My knowledge about this is cumming from p-adic groups and not from ind/prog groups, so the following (especially part III) might be inaccurate or incomplete.

I. Proof that $\bigcup Gr_\lambda=Gr$ for the $GL_n$ (or similarly $SL_n$) case.

This is basically Gauss elimination posses. We have to proof that any matrix can bring to a diagonal form with ascending powers of $t$ on the diagonal by multiplying it from both side by a matrix in G(\mathcal{O}). in other words we are allowed to make the following elementary operations:

a) switching 2 rows or colons

b) multiply a row or a colon be an element in $\mathcal O^\times$.

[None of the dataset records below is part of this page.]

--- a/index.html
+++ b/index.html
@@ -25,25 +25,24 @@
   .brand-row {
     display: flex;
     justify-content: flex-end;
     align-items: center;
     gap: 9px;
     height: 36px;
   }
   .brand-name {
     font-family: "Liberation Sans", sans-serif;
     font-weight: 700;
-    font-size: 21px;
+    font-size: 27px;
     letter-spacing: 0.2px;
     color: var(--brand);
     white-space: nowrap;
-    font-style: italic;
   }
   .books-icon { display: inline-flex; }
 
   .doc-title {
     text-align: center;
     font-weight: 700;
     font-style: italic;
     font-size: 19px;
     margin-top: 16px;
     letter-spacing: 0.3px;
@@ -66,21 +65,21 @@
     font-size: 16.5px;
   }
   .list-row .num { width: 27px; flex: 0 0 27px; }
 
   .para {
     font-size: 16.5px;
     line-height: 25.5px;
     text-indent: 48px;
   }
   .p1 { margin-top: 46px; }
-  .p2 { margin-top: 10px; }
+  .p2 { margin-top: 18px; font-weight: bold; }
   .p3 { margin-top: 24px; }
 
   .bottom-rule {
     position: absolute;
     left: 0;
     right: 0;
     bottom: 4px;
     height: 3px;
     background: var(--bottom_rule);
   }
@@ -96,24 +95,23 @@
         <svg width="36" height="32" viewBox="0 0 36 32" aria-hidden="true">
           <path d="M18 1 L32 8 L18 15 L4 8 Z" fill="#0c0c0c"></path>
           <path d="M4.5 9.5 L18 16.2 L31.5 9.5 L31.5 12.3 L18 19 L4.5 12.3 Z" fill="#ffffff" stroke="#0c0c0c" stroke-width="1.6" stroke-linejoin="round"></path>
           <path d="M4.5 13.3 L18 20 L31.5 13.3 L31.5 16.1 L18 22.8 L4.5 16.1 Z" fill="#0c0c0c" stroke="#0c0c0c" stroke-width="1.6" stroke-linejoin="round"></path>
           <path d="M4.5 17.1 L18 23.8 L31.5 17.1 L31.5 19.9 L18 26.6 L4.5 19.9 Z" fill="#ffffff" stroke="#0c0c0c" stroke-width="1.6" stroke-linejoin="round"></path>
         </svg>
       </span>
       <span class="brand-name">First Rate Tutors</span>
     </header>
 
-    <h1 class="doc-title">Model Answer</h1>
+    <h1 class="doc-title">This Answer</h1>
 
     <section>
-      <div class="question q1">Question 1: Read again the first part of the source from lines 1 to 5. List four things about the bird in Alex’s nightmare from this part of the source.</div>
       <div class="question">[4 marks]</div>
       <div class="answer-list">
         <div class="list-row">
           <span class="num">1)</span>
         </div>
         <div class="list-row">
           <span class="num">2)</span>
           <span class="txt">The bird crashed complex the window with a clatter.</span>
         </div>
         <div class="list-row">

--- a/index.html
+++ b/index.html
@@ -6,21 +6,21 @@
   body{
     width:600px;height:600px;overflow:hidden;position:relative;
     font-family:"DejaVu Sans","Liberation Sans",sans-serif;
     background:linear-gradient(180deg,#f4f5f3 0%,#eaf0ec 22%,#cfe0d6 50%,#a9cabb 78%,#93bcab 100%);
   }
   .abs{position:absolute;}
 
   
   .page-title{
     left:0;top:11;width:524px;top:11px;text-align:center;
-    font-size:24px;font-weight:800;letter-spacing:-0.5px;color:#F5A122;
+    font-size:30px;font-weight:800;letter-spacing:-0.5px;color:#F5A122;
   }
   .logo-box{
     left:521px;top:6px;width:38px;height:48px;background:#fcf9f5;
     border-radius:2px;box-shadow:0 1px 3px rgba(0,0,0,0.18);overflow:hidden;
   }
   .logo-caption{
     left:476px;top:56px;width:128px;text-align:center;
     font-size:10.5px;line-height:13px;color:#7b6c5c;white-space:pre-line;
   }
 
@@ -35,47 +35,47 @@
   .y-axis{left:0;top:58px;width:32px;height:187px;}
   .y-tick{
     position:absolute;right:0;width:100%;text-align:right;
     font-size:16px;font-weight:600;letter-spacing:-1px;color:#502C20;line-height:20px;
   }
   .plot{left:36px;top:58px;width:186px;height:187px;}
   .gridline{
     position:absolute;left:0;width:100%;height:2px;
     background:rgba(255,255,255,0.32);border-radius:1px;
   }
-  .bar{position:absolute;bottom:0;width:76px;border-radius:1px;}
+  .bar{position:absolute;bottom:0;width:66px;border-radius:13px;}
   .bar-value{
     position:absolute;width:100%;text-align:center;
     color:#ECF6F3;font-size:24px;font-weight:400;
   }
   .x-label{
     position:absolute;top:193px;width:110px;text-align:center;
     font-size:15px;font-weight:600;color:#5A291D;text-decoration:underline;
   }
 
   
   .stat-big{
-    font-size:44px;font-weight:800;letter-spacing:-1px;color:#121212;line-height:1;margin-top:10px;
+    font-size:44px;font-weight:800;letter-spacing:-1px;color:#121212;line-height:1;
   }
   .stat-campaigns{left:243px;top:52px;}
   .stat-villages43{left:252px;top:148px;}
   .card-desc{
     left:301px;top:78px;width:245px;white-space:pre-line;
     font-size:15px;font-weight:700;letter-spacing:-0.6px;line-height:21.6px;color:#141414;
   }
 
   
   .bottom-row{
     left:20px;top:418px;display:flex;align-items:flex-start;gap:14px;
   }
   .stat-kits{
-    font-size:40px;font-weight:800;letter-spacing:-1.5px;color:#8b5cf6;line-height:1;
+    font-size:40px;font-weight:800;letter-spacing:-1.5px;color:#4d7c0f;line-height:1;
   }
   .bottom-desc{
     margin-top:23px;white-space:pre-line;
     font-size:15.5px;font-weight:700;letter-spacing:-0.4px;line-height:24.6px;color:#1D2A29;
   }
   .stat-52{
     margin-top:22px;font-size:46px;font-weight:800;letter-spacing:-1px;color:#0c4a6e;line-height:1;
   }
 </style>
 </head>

c) adding one row (or colon) to another after multiplying in by element in $\mathcal O$

Using (a) we can put the entry with the lowest valuation (i.e. with the lowest power of $t$ ) to be $a_{11}$. then using (c) we can kill all the rest of the first row and colon. Using (b) we can normalize $a_{11}$ to be a power of $t$.

We continue by induction.

II. Proof that $Gr_\lambda \cap Gr_\mu=\emptyset$ for the case of $SL_2$.

consider the action of $G(\mathcal K)$ on the set of $\mathcal O$ submodulus in $\mathcal K^2$. let $f(g)$ be the maximal valuation of $g(\mathcal O^2)$. it is easy to see that $f$ separate the $Gr_\lambda$.

A similar proof is poseble for $GL_n$. I believe you can find in http://www.math.uchicago.edu/~mitya/langlands.html (Course on representations of p-adic groups)

III. description of $\overline {Gr_\lambda}$ for the case of $SL_2$.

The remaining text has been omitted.